■ Dataset records
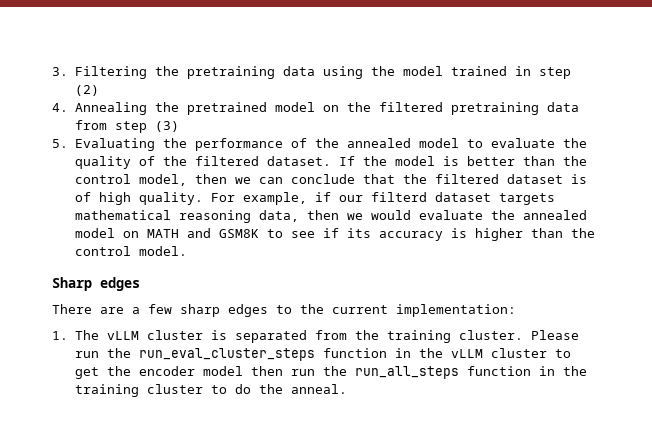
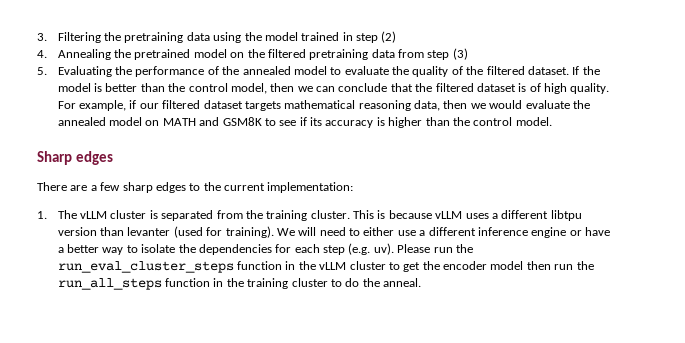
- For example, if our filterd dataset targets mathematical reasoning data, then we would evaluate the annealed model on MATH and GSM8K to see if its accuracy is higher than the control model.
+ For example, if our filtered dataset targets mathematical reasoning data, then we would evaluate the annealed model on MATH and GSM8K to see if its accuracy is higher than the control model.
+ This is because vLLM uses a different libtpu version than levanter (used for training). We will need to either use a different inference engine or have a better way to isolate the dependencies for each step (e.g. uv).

* * *

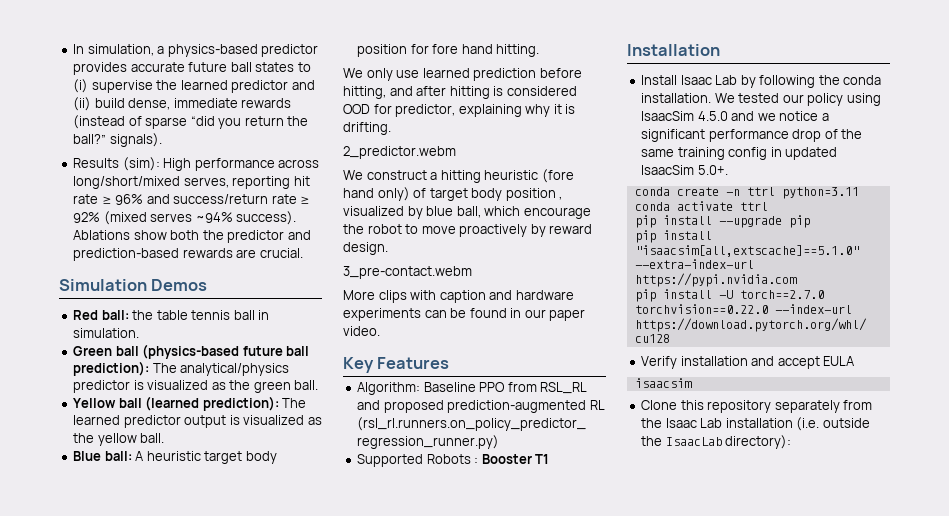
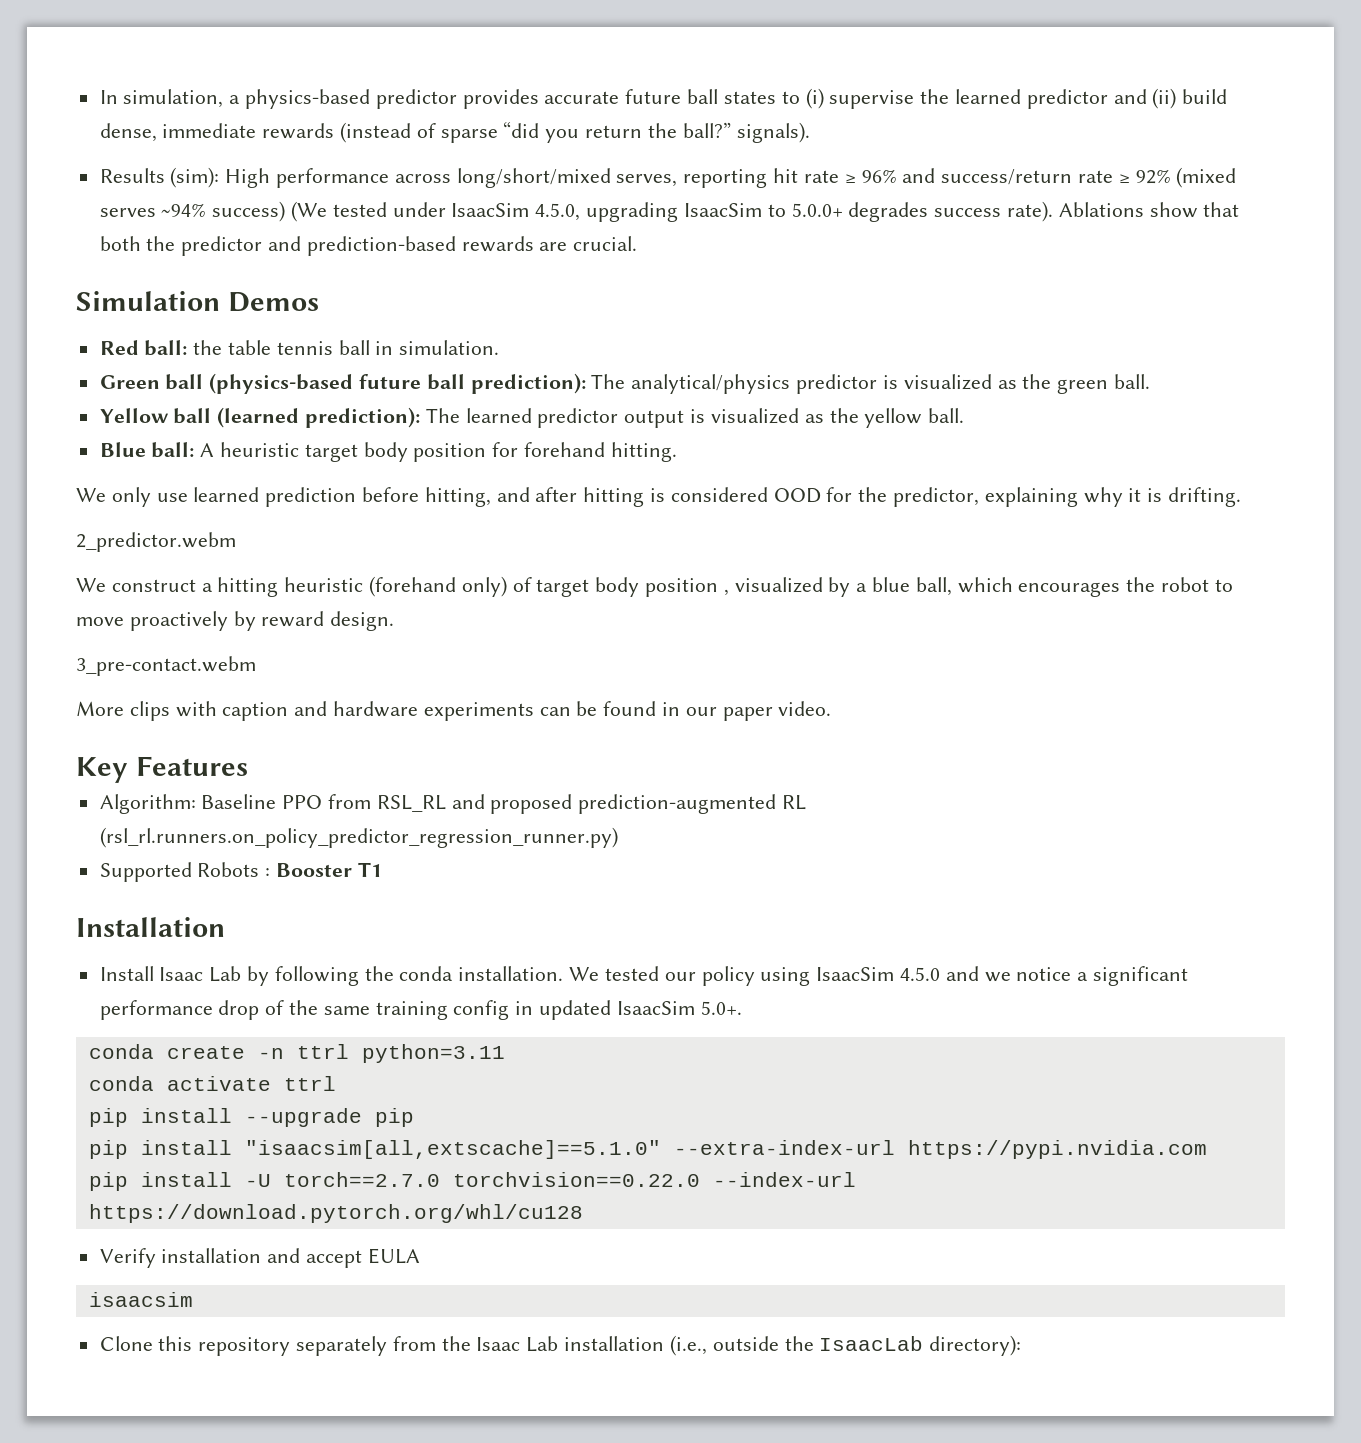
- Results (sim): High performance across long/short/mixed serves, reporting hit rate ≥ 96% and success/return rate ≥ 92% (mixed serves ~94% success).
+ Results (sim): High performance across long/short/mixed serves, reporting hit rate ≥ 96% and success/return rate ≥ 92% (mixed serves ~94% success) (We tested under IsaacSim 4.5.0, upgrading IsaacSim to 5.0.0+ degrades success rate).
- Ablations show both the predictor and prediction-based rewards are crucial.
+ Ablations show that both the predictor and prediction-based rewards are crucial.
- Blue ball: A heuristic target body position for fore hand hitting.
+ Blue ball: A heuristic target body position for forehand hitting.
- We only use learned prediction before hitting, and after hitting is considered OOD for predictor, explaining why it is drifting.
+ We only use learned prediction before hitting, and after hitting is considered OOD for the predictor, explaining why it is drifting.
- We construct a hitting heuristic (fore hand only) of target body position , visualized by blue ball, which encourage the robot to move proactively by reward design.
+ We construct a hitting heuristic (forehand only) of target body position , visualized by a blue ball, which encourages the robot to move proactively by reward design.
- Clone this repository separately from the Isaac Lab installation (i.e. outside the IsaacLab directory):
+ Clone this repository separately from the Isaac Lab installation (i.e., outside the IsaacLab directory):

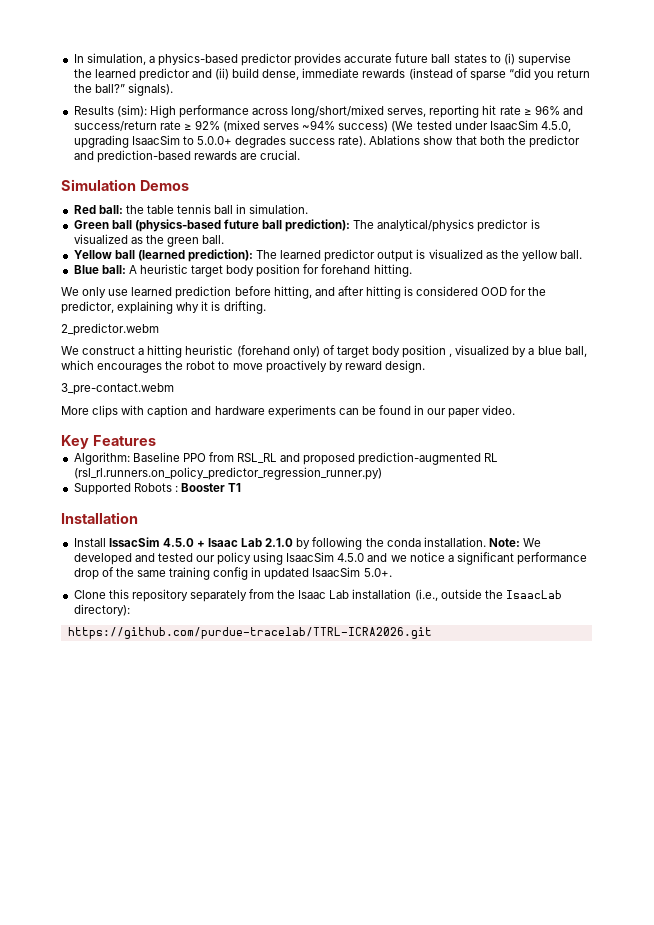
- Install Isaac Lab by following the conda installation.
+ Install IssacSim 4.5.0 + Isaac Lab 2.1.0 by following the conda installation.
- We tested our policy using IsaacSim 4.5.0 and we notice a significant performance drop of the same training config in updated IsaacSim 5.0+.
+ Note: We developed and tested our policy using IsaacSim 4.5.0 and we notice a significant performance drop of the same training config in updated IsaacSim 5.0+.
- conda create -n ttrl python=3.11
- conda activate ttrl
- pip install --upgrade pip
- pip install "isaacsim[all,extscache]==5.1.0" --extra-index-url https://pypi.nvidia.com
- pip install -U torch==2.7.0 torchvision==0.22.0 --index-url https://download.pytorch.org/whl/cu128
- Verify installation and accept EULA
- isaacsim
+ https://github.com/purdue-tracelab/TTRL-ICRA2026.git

■ Task to carry out
Each line in the entries above, starting at the line with "- For example, if" and ending at the line with "step (e.g. uv).", is to be printed exactly, and only those lines.

■ Problem solution
- For example, if our filterd dataset targets mathematical reasoning data, then we would evaluate the annealed model on MATH and GSM8K to see if its accuracy is higher than the control model.
+ For example, if our filtered dataset targets mathematical reasoning data, then we would evaluate the annealed model on MATH and GSM8K to see if its accuracy is higher than the control model.
+ This is because vLLM uses a different libtpu version than levanter (used for training). We will need to either use a different inference engine or have a better way to isolate the dependencies for each step (e.g. uv).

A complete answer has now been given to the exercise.